While working in the sun, the time flies completely differently. We have completed mapping of the last site around 4 afternoon and are slowly moving to a concrete pier. We stop at a wooden cottage. There is a wooden table in the middle of the porch with utensils left untidily around after the lunch feast, and a hammock between two columns which is swaying in the wind. The place looks completely deserted despite numerous signs suggesting one's recent presence. Tânia peers inside the cabin through the widely opened door and soon she manages to lure an older man out of the inside of the wooden building. Sleepily, he sits down at a table on the sun-drenched terrace and begins a friendly conversation in Portuguese with Tânia. I have not bad an eyelid, but my brain has been trying hard to try and understand at least some snippets of their conversation. The feeling of joy due to a promising understanding of parts of their discussion is promptly swept away by another rush of inexplicable phrases. I keep reassuring myself by knowing I would have plenty of time to learn the language - I have yet 10 months ahead of me! After the conversation which has exhausted me more than the two of them together, we say goodbye to Senhor and his picturesque home. The rest of our group and a small motorboat are already waiting at the pier. Usually, there is a large cruise ship which sails to the island and back. However, because of the coronavirus measures, its operation has been interrupted, and a small boat trip back to the island is only available for island workers and our ornithological crew. The cruise to Faro takes about 10 minutes, after which we walk through the streets, which are less and less crowded every day,  and we disappear into a small house spending the rest of the day there.

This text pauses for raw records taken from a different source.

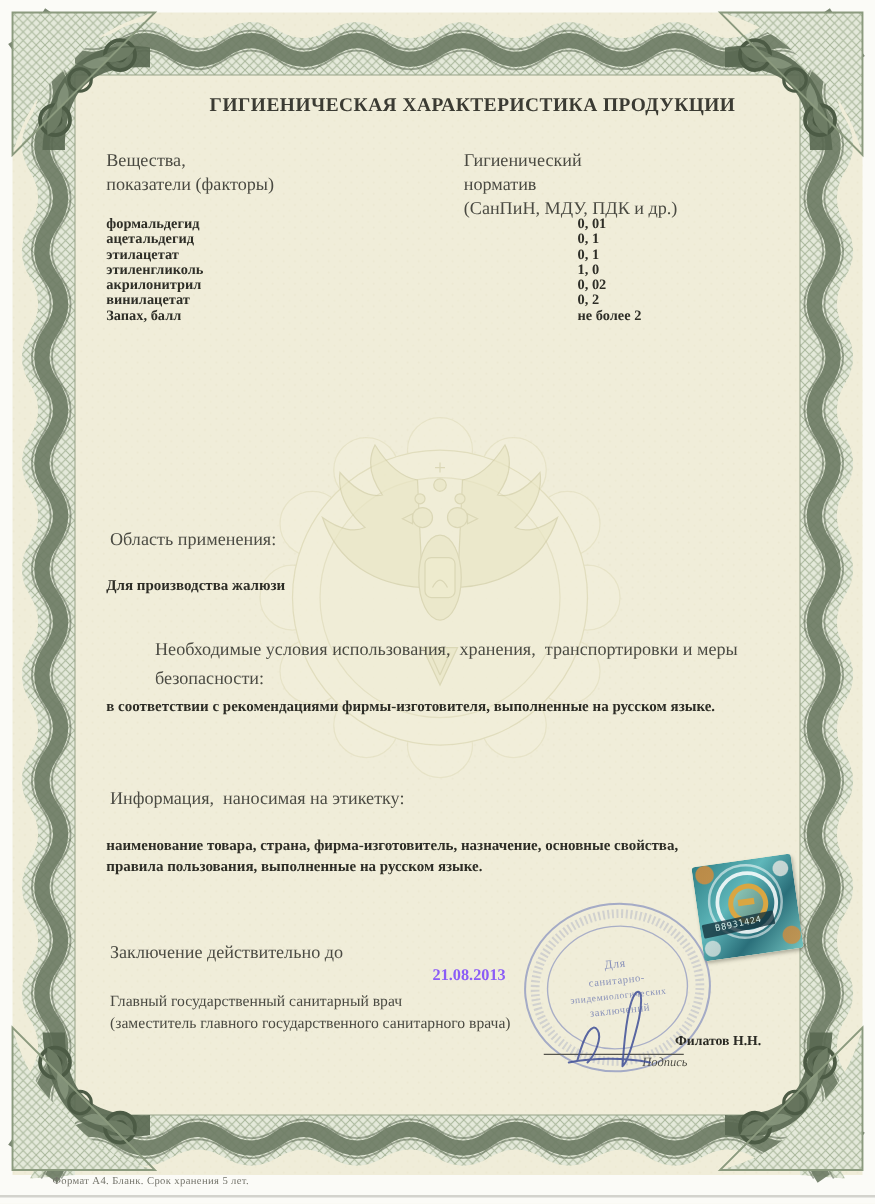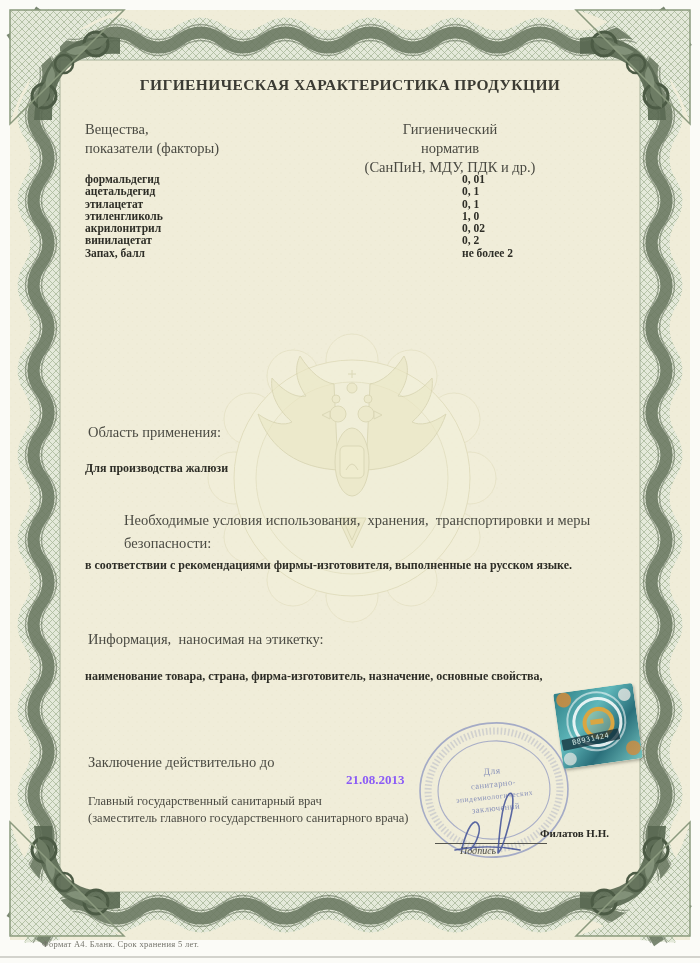--- a/index.html
+++ b/index.html
@@ -15,7 +15,7 @@
   .pre { white-space:pre; }
   .title {
     left:60px; top:76px; width:580px; text-align:center;
-    font-size:15.5px; font-weight:bold; color:#3b3b33; letter-spacing:.4px;
+    font-size:15.5px; font-weight:bold; color:#3b3b33; letter-spacing:.4px;padding-left:28px;
   }
   .hdr-left  { left:85px;  top:120px; font-size:14.5px; line-height:19px; }
   .hdr-right { left:355px; top:120px; width:190px; text-align:center; font-size:14.5px; line-height:19px; }

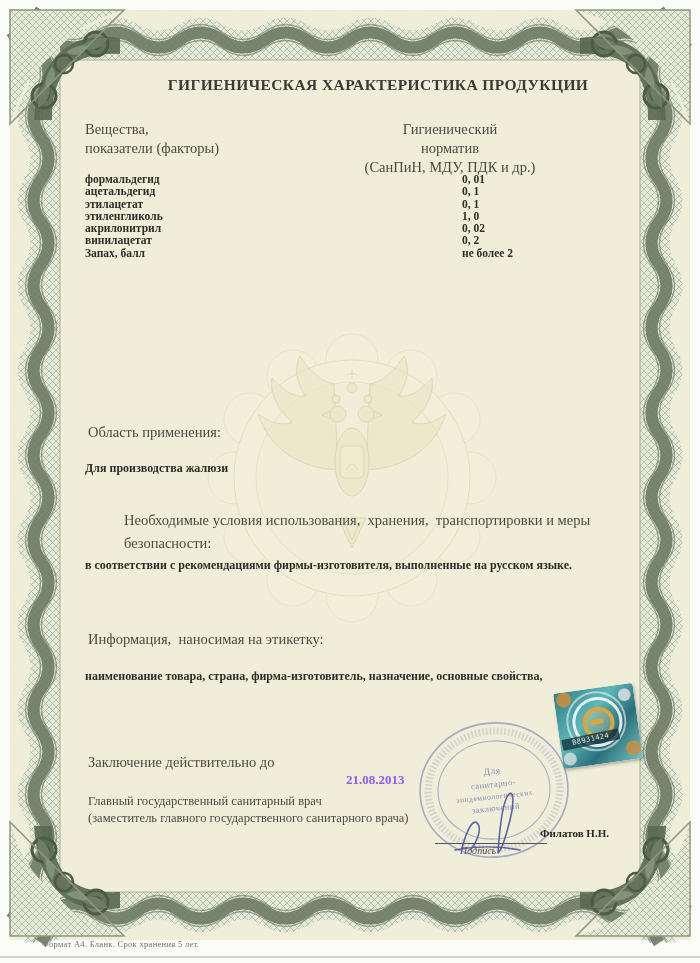--- a/index.html
+++ b/index.html
@@ -18,7 +18,7 @@
     font-size:15.5px; font-weight:bold; color:#3b3b33; letter-spacing:.4px;padding-left:28px;
   }
   .hdr-left  { left:85px;  top:120px; font-size:14.5px; line-height:19px; }
-  .hdr-right { left:355px; top:120px; width:190px; text-align:center; font-size:14.5px; line-height:19px; }
+  .hdr-right { left:371px; top:120px; width:190px; text-align:left; font-size:14.5px; line-height:19px; }
   .col-substances { left:85px;  top:173px; font-size:11.5px; font-weight:bold; color:#2e2e27; line-height:12.3px; }
   .col-values     { left:462px; top:173px; font-size:11.5px; font-weight:bold; color:#2e2e27; line-height:12.3px; }
   .lbl { font-size:14.5px; color:#4b4b43; }

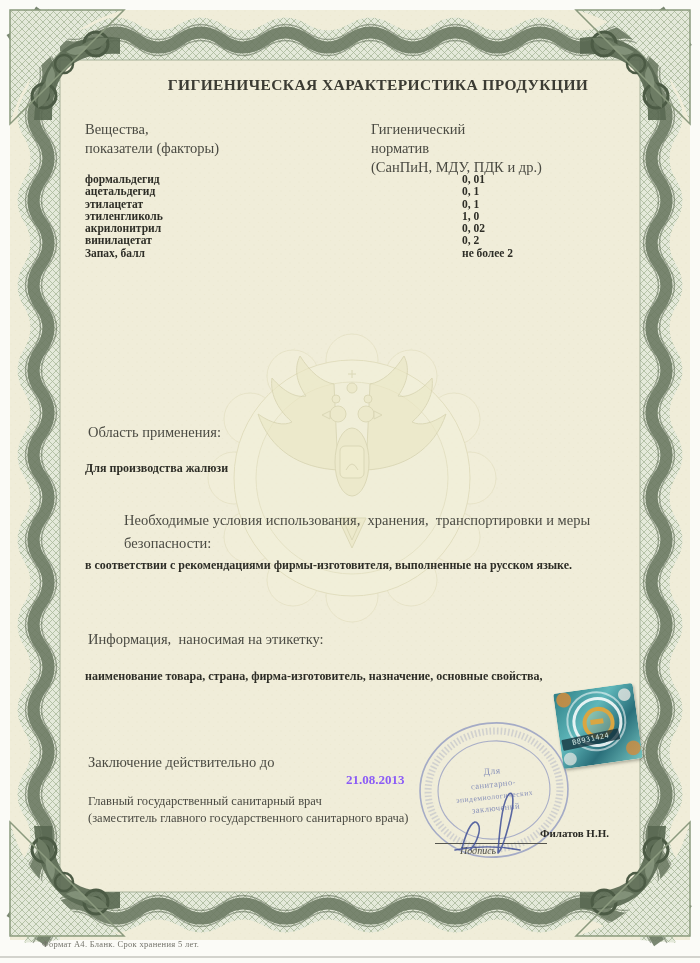--- a/index.html
+++ b/index.html
@@ -215,6 +215,7 @@
   <div class="txt bold-val pre sec-cond-value">в соответствии с рекомендациями фирмы-изготовителя,  выполненные на русском языке.</div>
   <div class="txt sec-info-value">
     <div class="bold-val pre" style="position:static">наименование товара,  страна,  фирма-изготовитель,  назначение,  основные свойства,</div>
+    <div class="bold-val pre" style="position:static">правила пользования,  выполненные на русском языке.</div>
   </div>
 
   <div class="txt lbl validity-label">Заключение действительно до</div>

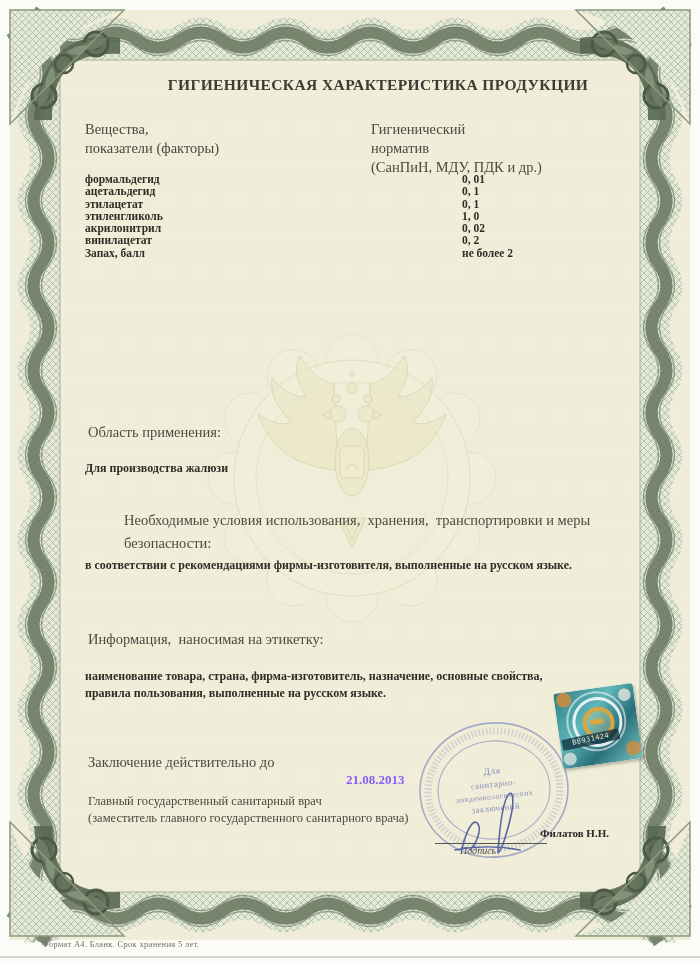--- a/index.html
+++ b/index.html
@@ -34,7 +34,7 @@
   .role1 { left:88px; top:794px; font-size:12.5px; }
   .role2 { left:88px; top:811px; font-size:12.5px; }
   .sig-line { position:absolute; left:435px; top:843px; width:112px; height:1px; background:#55554d; }
-  .sig-caption { left:460px; top:845px; width:90px; text-align:left; font-size:10px; font-style:italic; color:#4f4f47; }
+  .sig-caption { left:460px; top:845px; width:90px; text-align:right; font-size:10px; font-style:italic; color:#4f4f47; }
   .signatory { left:540px; top:827px; font-size:11px; font-weight:bold; color:#2a2a24; }
   .footer-note { left:42px; top:939px; font-size:8.5px; color:#73736a; letter-spacing:.3px; }
   .scan-edge { position:absolute; left:0; top:956px; width:700px; height:2px; background:#c2c2ba; opacity:.7; }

Today, two months later, I am back home in the Czech Republic. A few days after having that nice lunch on the beach, I got on a plane and flew out of sunny Portugal. Due to the growing pressure connected with the coronavirus situation, I have decided to return home at the last minute, and spend a strange period of uncertainty at home.

Spring is in full swing. The last remainder of snow retains only on the highest mountain peaks. Brooks are teeming with salamanders, there are jays arguing high in the treetops, and deers are running away as they notice my presence. Instead of Audouin's gull with a red beak, I am looking for a woodpecker with a red cap. It's hard to believe that until recently I was sitting in shorts on the beach watching the sea level.

All organizations involved - SPEA, SPIN, Plan B and both National Agencies - accepted my decision to end volunteering with understanding. I would like to thank them all very much for this, and for everything else they have done. At the same time, I would like to wish all the best to everyone who has decided in a similar way or, on the contrary, those who have stayed working on their projects.

It was an enriching experience in ways I could hardly expect despite being funnily short in comparison to what my original plans were.